İnsanı körü körüne taklitten kurtarıp, düşünmeye tahkike sevkeden şu ifadeler ise, cidden hârika idi:
“Her söylenen sözün kalbe girmesine yol vermeyiniz. İşte size söylediğim sözler hayalin elinde kalsın, mihenge vurunuz. Eğer altun çıktı ise kalbde saklayınız. Bakır çıktı ise, çok gıybeti üstüne ve bedduayı arkasına takınız, bana reddediniz, gönderiniz.”
Eser baştan sona ulvî fikirler ve hayatdâr düsturlarla doluydu. Kitabı, ferdî ve içtimaî hastalıklarımızın çareleri ile dopdolu buldum. Muhtevası çok geniş olan bu eser, gerçekten, bir cemiyeti, bir milleti yahut bir devleti düştüğü buhran ve bunalımlardan kurtaracak harikulade bir metodlar manzumesiydi.
Hocamın ifadesine göre, O’nun bu yüksek fikirlerine karşı çıkarak memleketin gittikçe daha kötüye gideceğini söyleyen bir âlime Bediüzzaman Hazretleri şu karşılığı vermişti:
“Neden dünya herkese terakki dünyası olsun da, yalnız bize tedenni dünyası olsun?.. Öyle mi? İşte ben de sizinle konuşmayacağım, şu tarafa dönüyorum, müstakbeldeki insanlarla konuşacağım:”
“Ey üç yüz seneden sonraki yüksek asrın arkasında gizlenmiş ve sâkitâne Nur’un sözünü dinleyen ve bir nazar-ı hafi-i gaybî ile bizi temaşa eden Saidler, Hamzalar, Ömerler, Osmanlar, Tâhirler, Yûsuflar, Ahmedler vesaireler!.. Sizlere hitap ediyorum. Başlarınızı kaldırınız, ‘Sadakte!..’ deyiniz. Ve böyle demek sizlere borç olsun. Şu muasırlarım varsın beni dinlemesinler. Tarih denilen mazi derelerinden sizin yüksek istikbalinize uzanan telsiz-telgrafla sizinle konuşuyorum. Ne yapayım, acele ettim, kışta geldim; sizler cennet-âsâ bir baharda geleceksiniz. Şimdi ekilen nur tohumları, zemininizde çiçek açacaktır.

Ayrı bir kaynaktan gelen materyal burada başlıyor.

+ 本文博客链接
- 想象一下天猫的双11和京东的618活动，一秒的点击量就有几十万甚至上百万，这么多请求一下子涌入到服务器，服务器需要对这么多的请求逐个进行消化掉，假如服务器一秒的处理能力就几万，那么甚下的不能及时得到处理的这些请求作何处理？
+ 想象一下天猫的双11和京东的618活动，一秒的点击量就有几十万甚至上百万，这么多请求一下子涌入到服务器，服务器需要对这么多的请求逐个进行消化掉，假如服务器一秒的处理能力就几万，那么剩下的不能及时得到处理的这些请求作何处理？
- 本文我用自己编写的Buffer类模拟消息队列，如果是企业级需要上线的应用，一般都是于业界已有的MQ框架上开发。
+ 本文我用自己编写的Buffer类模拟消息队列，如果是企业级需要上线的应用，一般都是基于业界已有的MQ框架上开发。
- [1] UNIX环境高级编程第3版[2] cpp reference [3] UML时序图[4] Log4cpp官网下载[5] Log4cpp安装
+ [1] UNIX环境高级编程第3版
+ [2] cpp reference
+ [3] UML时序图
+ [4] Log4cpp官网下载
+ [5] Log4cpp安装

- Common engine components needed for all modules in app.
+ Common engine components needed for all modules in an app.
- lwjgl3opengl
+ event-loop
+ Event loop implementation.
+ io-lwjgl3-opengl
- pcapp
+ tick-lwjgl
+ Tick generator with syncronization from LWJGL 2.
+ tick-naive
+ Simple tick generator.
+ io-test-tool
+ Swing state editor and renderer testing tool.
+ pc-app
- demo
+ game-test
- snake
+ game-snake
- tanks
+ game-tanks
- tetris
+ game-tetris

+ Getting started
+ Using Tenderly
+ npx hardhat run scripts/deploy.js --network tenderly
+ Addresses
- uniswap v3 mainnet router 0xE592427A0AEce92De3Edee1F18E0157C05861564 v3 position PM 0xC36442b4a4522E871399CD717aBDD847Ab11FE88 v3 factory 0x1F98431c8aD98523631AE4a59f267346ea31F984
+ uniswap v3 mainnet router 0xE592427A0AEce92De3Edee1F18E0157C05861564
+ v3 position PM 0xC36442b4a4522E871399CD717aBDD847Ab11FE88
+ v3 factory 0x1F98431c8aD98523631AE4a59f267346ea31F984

Biz, hizmetimizin ücreti olarak sizden şunu bekliyoruz ki: Mazi kıt’asına geçmek için geldiğiniz vakit, mezarımıza uğrayınız; o bahar hediyelerinden birkaç tanesini medresemin (Haşiye) mezartaşı denilen ve kemiklerimizi misafir eden ve Horhor toprağının kapıcısı olan kalanın başına takınız.”
“Haşiye: Medresetüzzehra’nın1 Van’daki numunesi olan ve vefat eden Horhor Medresesi’nin mezar taşı hükmünde bulunan Van Kal’ası demektir.”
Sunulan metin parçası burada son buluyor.